By subscribing to a target topic and looking for a particular key, consumers can retrieve only the information that they really need, discarding any data when not relevant to their analytics. Result data can be saved on storage rather then re-injected to the internal bus to be processed from other consumers capable of other types of analytics.

Social Data Aggregator Consumer Bus Interaction

Main Interactions

There are three ways to interact with the SDA GE:

  1. Customizing the installation by changing components implementations: for example use a different bus technology (default configurations consider apache Kafka) or change the way data are saved or the storing technology (by developing a custom DAO or using one different from the Default)
  2. Integrating the 3rd parties components within the GE (connectors to other social networks or consumers to provide other analytics)
  3. Develop a web application to expose analytics’ results by means of a web service.

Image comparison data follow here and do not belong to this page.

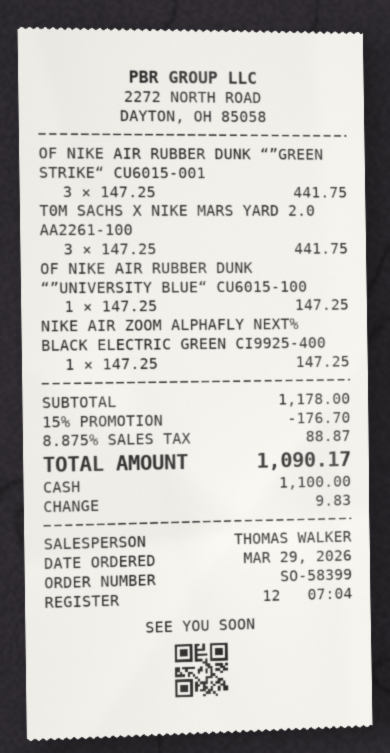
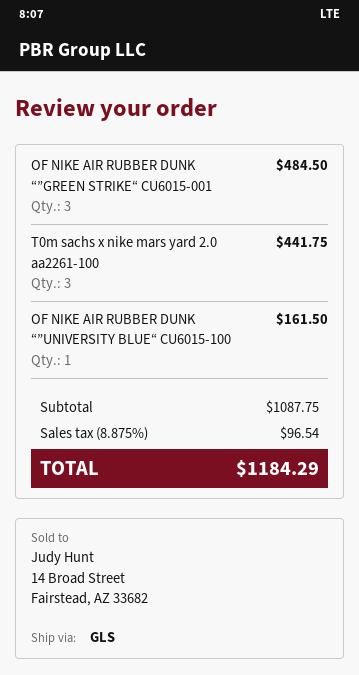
OF NIKE AIR RUBBER DUNK “”GREEN STRIKE“ CU6015-001: 3 for 441.75 -> 3 for 484.50
OF NIKE AIR RUBBER DUNK “”UNIVERSITY BLUE“ CU6015-100: 1 for 147.25 -> 1 for 161.50
NIKE AIR ZOOM ALPHAFLY NEXT% BLACK ELECTRIC GREEN CI9925-400: 1 for 147.25 -> none
subtotal: 1178.00 -> 1087.75
discount: 15% = 176.70 -> none
tax: 8.875% = 88.87 -> 8.875% = 96.54
total: 1090.17 -> 1184.29

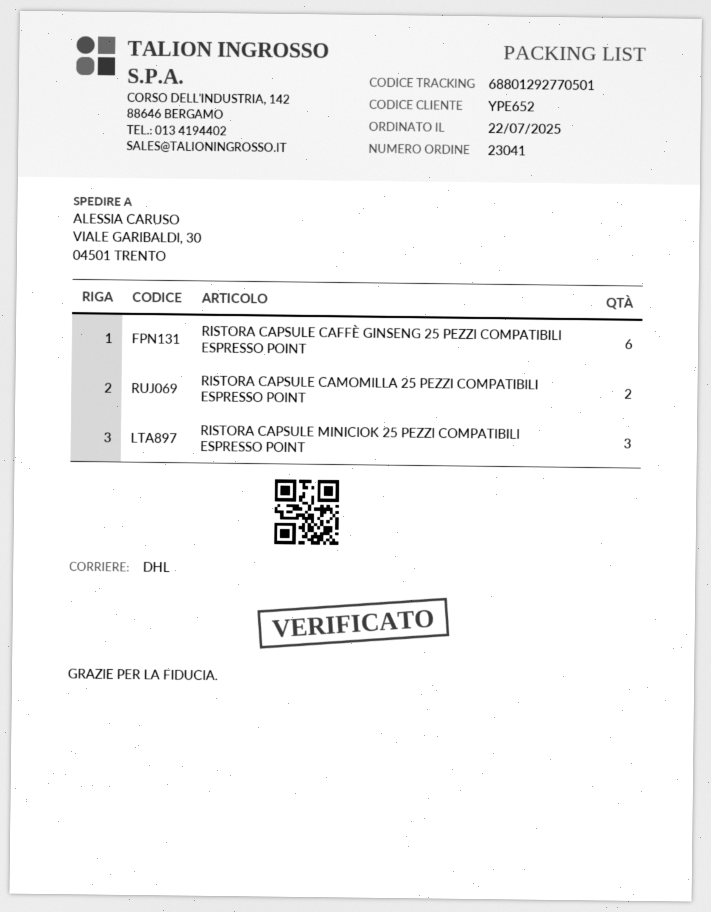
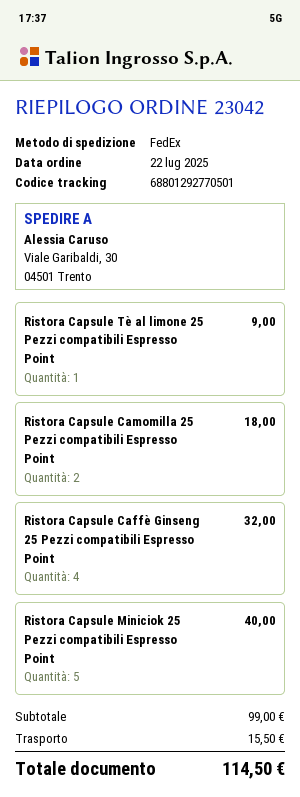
order number: 23041 -> 23042
shipping method: DHL -> FedEx
RISTORA CAPSULE CAFFÈ GINSENG 25 PEZZI COMPATIBILI ESPRESSO POINT: 6 -> 4
RISTORA CAPSULE MINICIOK 25 PEZZI COMPATIBILI ESPRESSO POINT: 3 -> 5
Ristora Capsule Tè al limone 25 Pezzi compatibili Espresso Point: none -> 1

Customizing The Installation

The SDA Ge only techological constraint is to have apache Spark and Java 8 installed on the hosting system. The GE doesn’t rely on any other specific technology. There are default implementations but they can be changed allowing end users to use suitable, reliable or simply highly available technologies based on their expertise/needs.

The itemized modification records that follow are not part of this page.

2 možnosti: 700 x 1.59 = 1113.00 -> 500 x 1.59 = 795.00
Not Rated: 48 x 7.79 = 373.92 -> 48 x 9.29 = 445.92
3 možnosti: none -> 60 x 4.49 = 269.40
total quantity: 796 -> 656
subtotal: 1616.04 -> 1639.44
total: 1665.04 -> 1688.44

The SDA can be customized by editing the internal configuration files without editing the main code. The following figures shows an example of consumer customization with different technologies.

The first one is an example of default configuration.

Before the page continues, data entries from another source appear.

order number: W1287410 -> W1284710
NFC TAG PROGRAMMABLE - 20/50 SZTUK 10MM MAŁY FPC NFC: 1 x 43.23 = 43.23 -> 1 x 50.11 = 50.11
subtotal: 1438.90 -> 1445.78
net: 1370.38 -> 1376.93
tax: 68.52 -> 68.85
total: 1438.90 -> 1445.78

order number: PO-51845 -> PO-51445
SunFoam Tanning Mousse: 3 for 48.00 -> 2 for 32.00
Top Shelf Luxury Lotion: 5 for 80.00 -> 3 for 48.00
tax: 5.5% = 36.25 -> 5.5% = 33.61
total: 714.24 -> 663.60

The second one is an example of custom configuration with non default technologies. The reader will note that the core part doesn’t vary in the two different cases meaning that there is no need of intervention on the internal code for implementing the customization.

Default DAO

Integrating With Social Data Aggregator GE

The SDA comes along with different analytics from Twitter social network as an example. However it is possible to extend the functionalities of the Generic Enabler. New connectors can be added as well as new consumers:

  • 3rd parties connectors may allow to monitor new social networks, retrieving posts and store them for futher analysis. A custom connector can be created from scratch following the guidelines to make it agnostic to infrastructural technology changes or replacements (e.g. internal bus, storage and so on).
  • 3rd parties consumers can provide different types of analytics on existing or newly monitored social networks. It is also possible to adapt pre-existent analytics on new models if the data provided are similar since consumers are built upon a shared core part (where possible) upon which both batch and real-time specific implementations rely for analytics computation.


Consumer Stack

Creating An Application On Top Of Social Data Aggregator GE

Since the SDA is highly customizable it doesn’t come along with built-in APIs. Both model and storage by which data are saved can be defined/changed depending on user needs. In this way the user is free to choose the data/format to be exposed also based on the needs of an external application. The SDA is agnostic of the hosting web container or application server.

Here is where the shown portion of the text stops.